SeldonIO / alibi

Algorithms for explaining machine learning models
https://docs.seldon.io/projects/alibi/en/stable/
Other
2.41k stars 252 forks source link

Support more diverse input types for methods working on tabular data #516

Open jklaise opened 3 years ago

jklaise commented 3 years ago

Current status

Currently tabular data in methods such as AnchorTabular and CounterfactualProto are expected to be in one of a set of restricted formats, e.g.

Problem

If a user model is not trained on a data representation that is one of the above then Alibi tabular explainers cannot be used out-of-the-box which is undesirable (as found out by @FarrandTom).

For concreteness, denote by X an input data point that is non-compliant with the Alibi API, e.g. it could be np.ndarray but with unsupported column types, for example array([49.5, 'Male'], dtype=object) representing a numerical feature and a string-encoded categorical variable.

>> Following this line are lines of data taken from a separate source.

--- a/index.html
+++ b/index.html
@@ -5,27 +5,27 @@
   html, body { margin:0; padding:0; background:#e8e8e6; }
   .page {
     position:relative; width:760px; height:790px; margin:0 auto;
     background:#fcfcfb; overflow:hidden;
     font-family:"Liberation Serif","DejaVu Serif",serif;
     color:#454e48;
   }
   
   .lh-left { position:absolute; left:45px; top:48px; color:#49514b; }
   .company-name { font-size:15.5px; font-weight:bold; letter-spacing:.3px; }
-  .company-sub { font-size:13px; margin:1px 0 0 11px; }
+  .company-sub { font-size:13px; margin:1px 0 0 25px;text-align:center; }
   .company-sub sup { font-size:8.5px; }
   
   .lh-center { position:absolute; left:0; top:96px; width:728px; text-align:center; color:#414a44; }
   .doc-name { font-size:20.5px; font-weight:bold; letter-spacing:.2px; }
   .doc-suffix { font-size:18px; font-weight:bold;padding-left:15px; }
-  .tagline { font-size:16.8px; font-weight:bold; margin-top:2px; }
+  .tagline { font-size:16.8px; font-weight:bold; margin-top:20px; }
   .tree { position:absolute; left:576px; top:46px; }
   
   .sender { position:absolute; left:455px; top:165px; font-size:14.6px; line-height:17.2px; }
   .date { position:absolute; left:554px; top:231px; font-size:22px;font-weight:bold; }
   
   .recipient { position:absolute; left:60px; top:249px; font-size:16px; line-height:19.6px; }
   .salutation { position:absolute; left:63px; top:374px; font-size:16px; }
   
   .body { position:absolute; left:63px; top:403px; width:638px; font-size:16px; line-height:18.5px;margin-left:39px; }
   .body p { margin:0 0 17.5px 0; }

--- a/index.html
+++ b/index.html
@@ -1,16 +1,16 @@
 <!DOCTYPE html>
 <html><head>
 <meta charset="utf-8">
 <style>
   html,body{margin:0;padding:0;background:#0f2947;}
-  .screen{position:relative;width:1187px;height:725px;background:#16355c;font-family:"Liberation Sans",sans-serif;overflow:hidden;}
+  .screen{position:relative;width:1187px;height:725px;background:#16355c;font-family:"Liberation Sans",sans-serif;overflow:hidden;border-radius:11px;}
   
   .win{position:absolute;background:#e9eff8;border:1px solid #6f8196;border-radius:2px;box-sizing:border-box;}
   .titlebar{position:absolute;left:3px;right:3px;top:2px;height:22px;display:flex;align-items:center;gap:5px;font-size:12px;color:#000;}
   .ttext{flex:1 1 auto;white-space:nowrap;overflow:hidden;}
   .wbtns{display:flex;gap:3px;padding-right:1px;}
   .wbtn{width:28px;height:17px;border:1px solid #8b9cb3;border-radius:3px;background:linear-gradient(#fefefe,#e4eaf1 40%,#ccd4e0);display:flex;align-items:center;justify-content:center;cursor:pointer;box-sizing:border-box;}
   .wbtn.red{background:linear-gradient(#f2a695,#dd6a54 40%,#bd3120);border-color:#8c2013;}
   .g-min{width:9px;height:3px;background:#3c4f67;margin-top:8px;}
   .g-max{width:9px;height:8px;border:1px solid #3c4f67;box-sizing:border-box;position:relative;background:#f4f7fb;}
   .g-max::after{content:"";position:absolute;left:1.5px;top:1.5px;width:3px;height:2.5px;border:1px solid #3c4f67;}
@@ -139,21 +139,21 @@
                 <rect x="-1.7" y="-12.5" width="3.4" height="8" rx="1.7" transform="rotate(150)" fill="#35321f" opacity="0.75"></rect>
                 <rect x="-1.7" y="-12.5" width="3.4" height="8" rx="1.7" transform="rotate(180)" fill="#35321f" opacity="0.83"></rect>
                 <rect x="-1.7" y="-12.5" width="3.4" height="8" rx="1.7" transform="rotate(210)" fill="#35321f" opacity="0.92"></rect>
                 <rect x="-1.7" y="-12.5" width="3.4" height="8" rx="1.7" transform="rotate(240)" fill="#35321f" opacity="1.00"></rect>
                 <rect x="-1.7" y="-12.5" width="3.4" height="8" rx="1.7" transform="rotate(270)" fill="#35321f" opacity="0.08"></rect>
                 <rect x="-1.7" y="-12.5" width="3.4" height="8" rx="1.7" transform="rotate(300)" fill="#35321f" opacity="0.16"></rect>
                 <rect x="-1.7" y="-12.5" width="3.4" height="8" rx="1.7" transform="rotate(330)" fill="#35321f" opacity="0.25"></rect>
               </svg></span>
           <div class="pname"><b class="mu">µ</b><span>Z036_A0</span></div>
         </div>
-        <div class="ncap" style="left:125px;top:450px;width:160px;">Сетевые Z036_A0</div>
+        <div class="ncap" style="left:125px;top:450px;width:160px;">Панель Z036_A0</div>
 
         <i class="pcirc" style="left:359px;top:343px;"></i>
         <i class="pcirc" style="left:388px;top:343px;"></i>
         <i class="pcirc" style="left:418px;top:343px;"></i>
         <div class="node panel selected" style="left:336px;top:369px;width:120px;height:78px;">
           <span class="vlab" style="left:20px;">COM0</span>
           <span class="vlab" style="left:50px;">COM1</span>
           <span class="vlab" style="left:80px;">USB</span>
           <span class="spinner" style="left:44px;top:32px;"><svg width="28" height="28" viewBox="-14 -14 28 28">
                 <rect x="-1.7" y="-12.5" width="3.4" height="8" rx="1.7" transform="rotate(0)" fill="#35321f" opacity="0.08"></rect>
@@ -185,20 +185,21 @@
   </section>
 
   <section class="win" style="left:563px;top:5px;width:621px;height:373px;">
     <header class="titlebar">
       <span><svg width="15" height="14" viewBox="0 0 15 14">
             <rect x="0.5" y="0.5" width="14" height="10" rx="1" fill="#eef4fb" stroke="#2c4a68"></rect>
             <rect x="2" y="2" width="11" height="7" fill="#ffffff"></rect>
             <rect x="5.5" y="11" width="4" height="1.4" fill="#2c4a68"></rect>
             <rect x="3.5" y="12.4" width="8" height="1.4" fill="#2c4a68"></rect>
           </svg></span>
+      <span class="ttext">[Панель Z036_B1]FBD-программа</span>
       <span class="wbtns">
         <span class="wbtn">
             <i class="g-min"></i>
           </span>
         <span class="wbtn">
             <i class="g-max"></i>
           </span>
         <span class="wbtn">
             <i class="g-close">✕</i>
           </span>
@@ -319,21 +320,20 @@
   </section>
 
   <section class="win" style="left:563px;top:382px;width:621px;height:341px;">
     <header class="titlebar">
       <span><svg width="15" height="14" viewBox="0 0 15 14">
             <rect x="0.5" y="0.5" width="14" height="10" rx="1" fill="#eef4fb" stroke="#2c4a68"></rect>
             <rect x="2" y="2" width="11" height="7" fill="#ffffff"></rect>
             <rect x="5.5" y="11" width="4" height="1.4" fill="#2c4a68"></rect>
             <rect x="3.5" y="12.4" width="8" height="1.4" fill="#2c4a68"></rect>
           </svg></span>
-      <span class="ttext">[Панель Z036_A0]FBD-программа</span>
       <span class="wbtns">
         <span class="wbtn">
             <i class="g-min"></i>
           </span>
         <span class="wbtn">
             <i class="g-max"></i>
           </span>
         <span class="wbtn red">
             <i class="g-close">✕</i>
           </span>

Further, denote by Z an input data point that is compliant with the Alibi API, e.g. array([49.5, 0. ]) representing the same numerical feature and the same but integer-encoded categorical variable.

A client may have a model M that's trained on non-compliant data, i.e. it would be of type Callable[[X], np.ndarray], whereas Alibi expects a model M_hat (prediction function) of type Callable[[Z], np.ndarray]. How can we go from a non-compliant model to a compliant one?

The key is being able to map back and forth between X and Z. Let f: X->Z be such an invertible mapping, for the example above it would be something like:

def f(X: np.ndarray, **kwargs) -> np.ndarray:  # use **kwargs for any other information needed to do the conversion
    Z_num = extract_numeric(X, **kwargs)  # extract columns like 49.5,  Z_num is now a homogenous array of numbers
    Z_cat = extract_cat(X, **kwargs)  # take columns like 'Male' and convert to 0, Z_cat is now a homogenous array of numbers
    Z = combine(Z_num, Z_cat, **kwargs)  # concatenate columns in the right order
    return Z

def f_inverse(Z: np.ndarray, **kwargs) -> np.ndarray:
    ... # do similar operations as above
    return Z

With this extra information we can define an Alibi-compliant model in terms of client model M and inverse mapping f_inv as follows: M_hat = M(f_inv(Z)), in Python

def M_hat(Z: np.ndarray) -> np.ndarray:
    X = f_inv(Z)
    pred = M(X)
    return pred

What we can do

What about deployment?

In deployment we may have the following situation where the inference graph consists of a transformer mapping an Alibi-non-compliant data X to a compliant one Z which is then passed into an Alibi-compliant model:

alt text

How could we add an explainer to this inference graph?

Point directly to the model component

If we know the model component is Alibi-compliant, we could point the explainer to that instead of the whole inference graph (which is non-compliant):

alt text

However, note that in this scenario the explainer expects the compliant data type Z whilst the inference graph operates on the original data type X. To obtain Z from X we would need to leverage the existing transformer so we could extend the inference graph like this (conceptually, implementation details may vary):

alt text

The only job of the Explainer-Transformer component is to call an existing transformer that is known (by the user) to transform non-compliant data X into compliant data Z.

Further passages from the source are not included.